Subject: | "Malformed" lsof output |
Date: | Tue, 12 May 2009 14:31:08 -0700 |
To: | bug-Unix-Lsof [...] rt.cpan.org |
From: | Mike Dillon <dillonm [...] yahoo-inc.com> |
I was checking out Unix::Lsof and saw this:
This warning probably shows a bug in your lsof installation, since
it reports a malformed lsof output.

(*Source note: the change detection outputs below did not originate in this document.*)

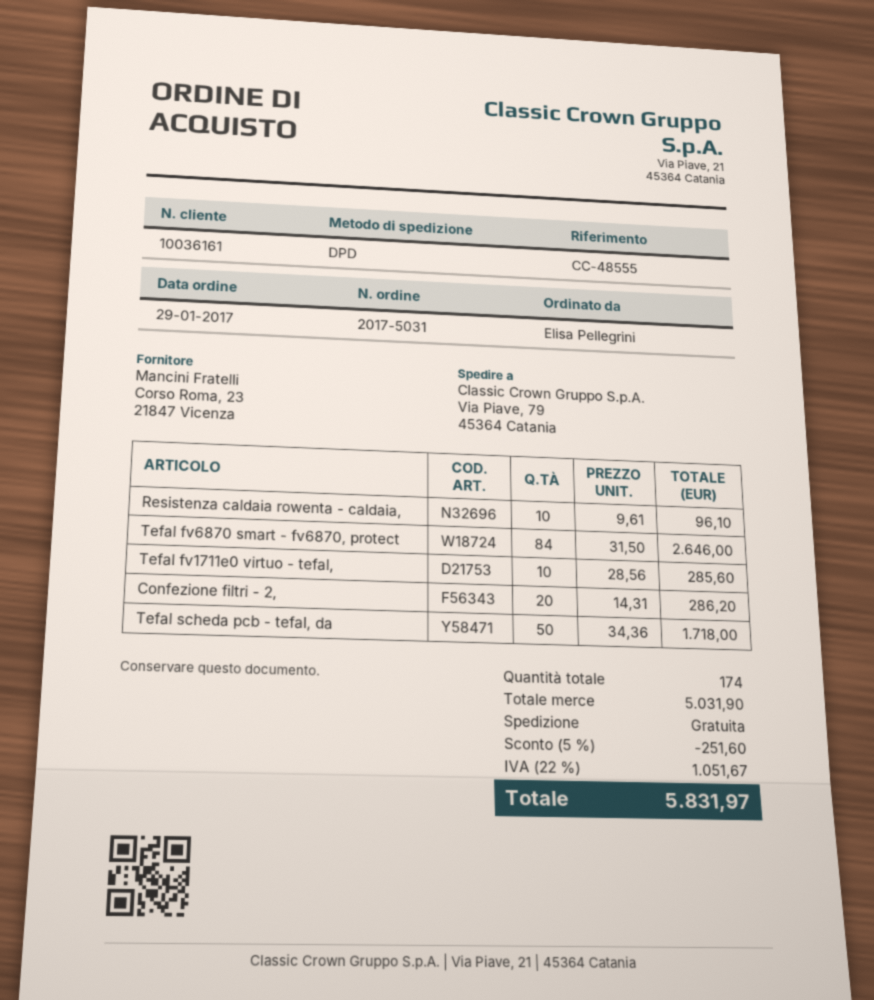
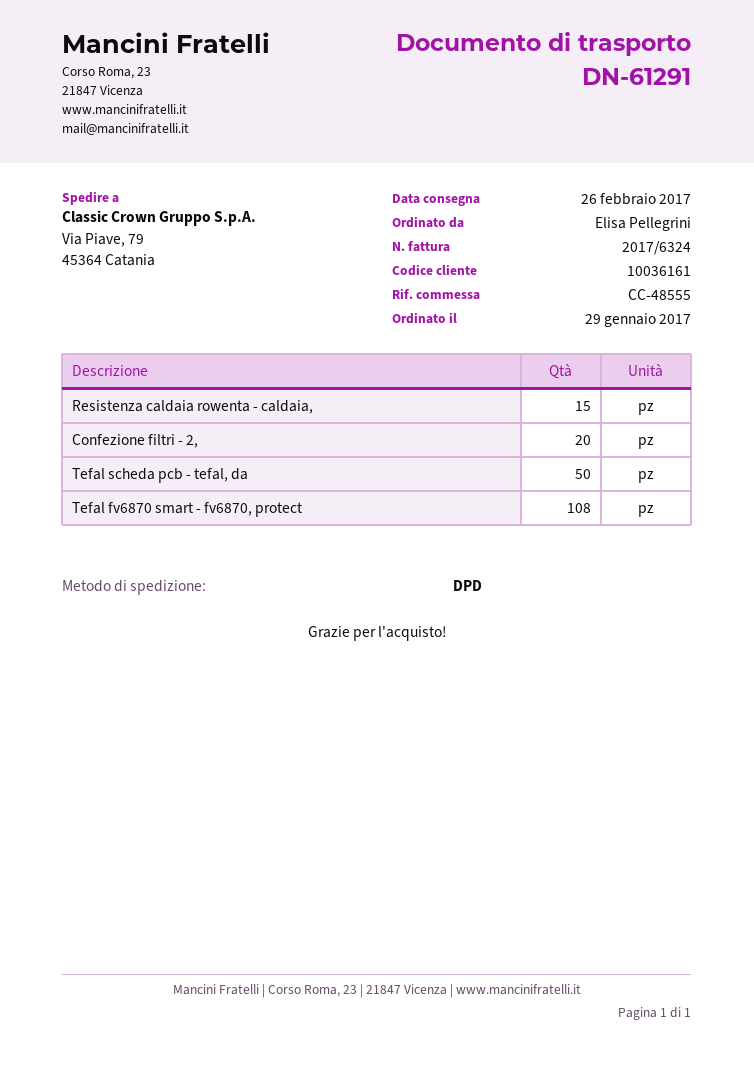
Resistenza caldaia rowenta - caldaia,: 10 -> 15
Tefal fv6870 smart - fv6870, protect: 84 -> 108
Tefal fv1711e0 virtuo - tefal,: 10 -> none

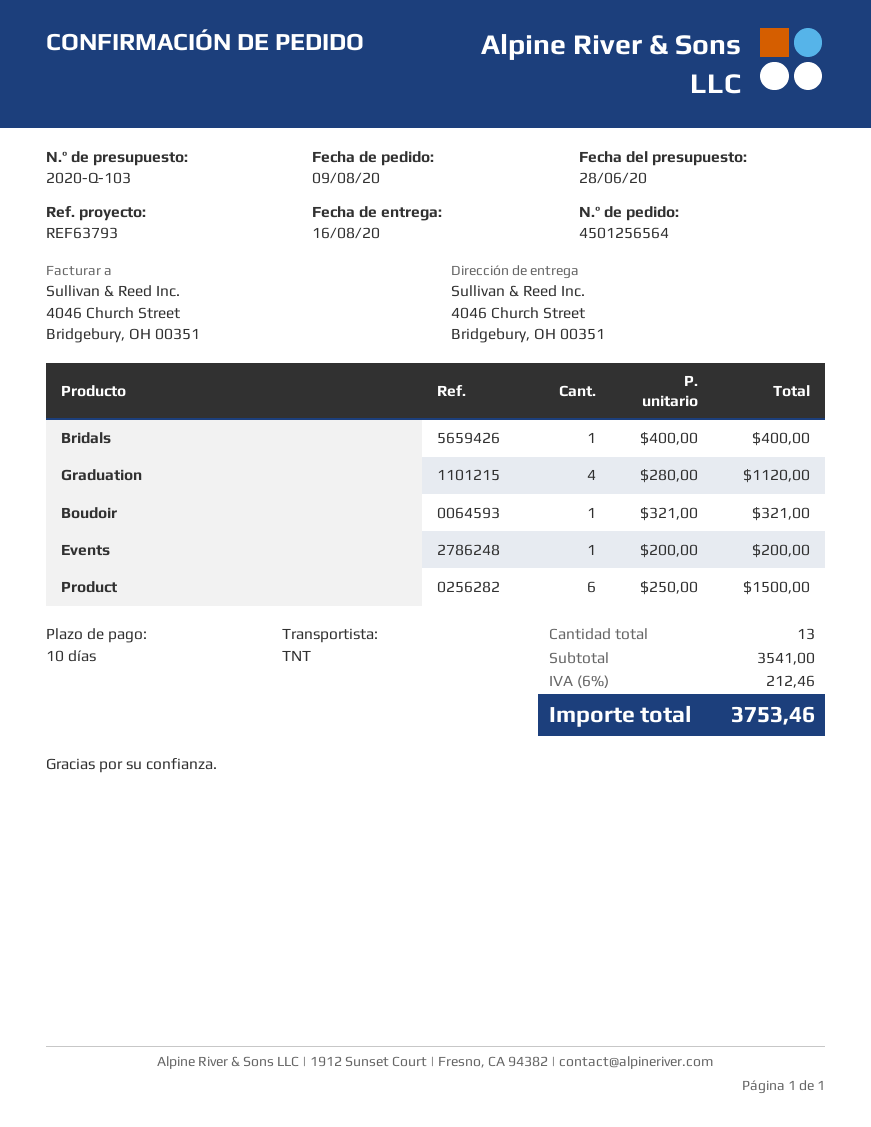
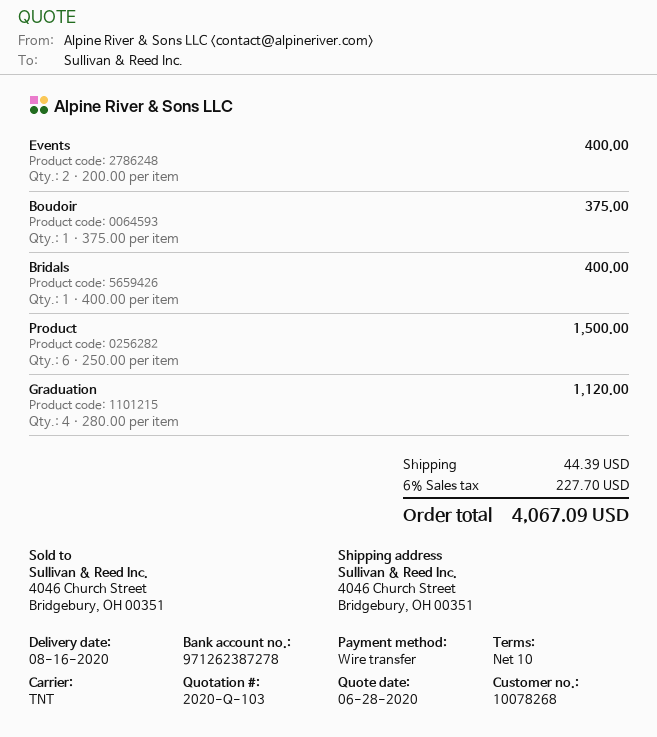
Boudoir: 1 x 321.00 = 321.00 -> 1 x 375.00 = 375.00
Events: 1 x 200.00 = 200.00 -> 2 x 200.00 = 400.00
shipping: none -> 44.39
tax: 6% = 212.46 -> 6% = 227.70
total: 3753.46 -> 4067.09

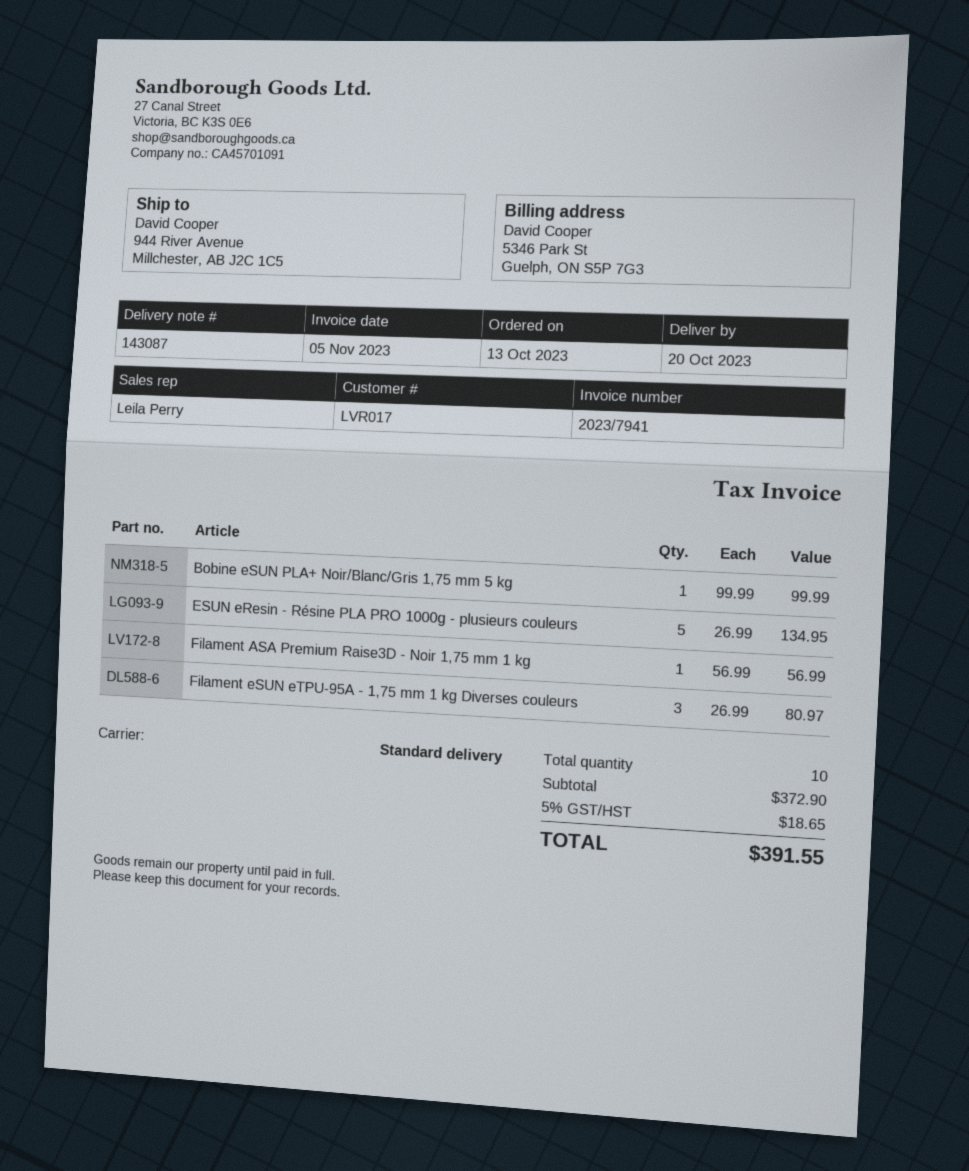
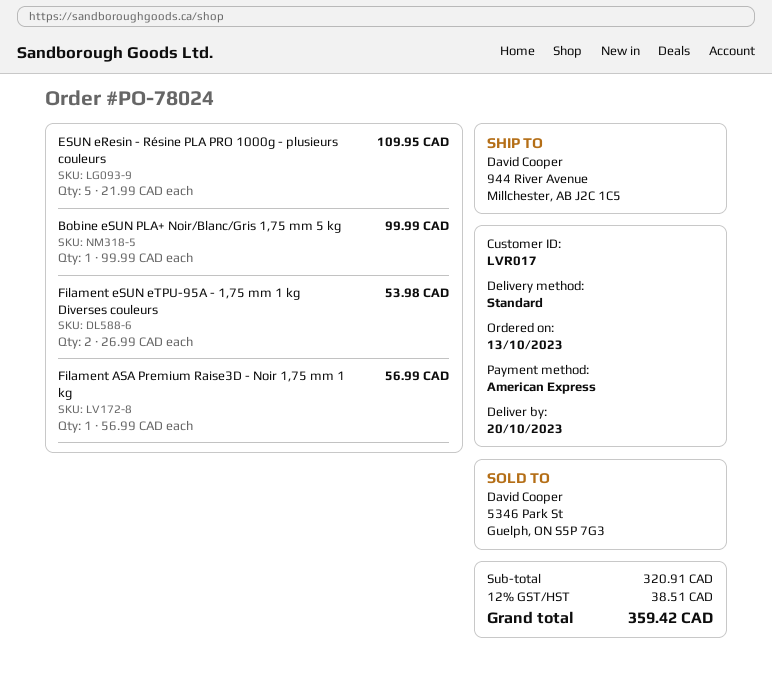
ESUN eResin - Résine PLA PRO 1000g - plusieurs couleurs: 5 x 26.99 = 134.95 -> 5 x 21.99 = 109.95
Filament eSUN eTPU-95A - 1,75 mm 1 kg Diverses couleurs: 3 x 26.99 = 80.97 -> 2 x 26.99 = 53.98
subtotal: 372.90 -> 320.91
tax: 5% = 18.65 -> 12% = 38.51
total: 391.55 -> 359.42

To my knowledge this has so far
only been experienced on CentOS 5.2 with the RedHat build of lsof
4.78, if you experience it with any other combination of OS or lsof
version I'd appreciate if you could tell me about it. C<Unix::Lsof>
tries to work around this bug but it is possible that the results it
returns may be wrong.
I'm pretty sure this analysis of the situation is not correct. I
encountered a problem along these lines using what is likely the same
build of lsof under RHEL 5. I believe the real issue is that the parsing
code in Unix::Lsof does not match the format described in the lsof man
page:
When the NUL (000) field terminator has been selected with the 0
(zero) field identifier character, lsof ends each process and file
set with a NL (012) character.
What this says to me is that NUL is the normal "field terminator" in
-F0 mode, but that the last field in a "process set" or "file set" will
additionally have a trailing NL after the NUL. I believe the problem is
that the Unix::Lsof code is first assuming that this is a line-delimited
format and splitting things up into lines (by calling IPC::Run3 with an
array ref), then it is going through and attempting to split each "line"
using
NUL.
What it should be doing is something like this:
my $output;
...
run3( ..., \$output, ...);
...
my @fields = split /\000\012?/, $output;
The only information being lost here is whether the field terminator was
followed by the process/file set terminator. I'm not sure that matters,
but you could capture the delimiter and adjust the code if that is
important. As long as a NUL is never followed by a newline in any case
except the last field in a set, this code should be pretty robust.
I've attached a proof-of-concept of this parsing approach.
-md
Message body is not shown because sender requested not to inline it.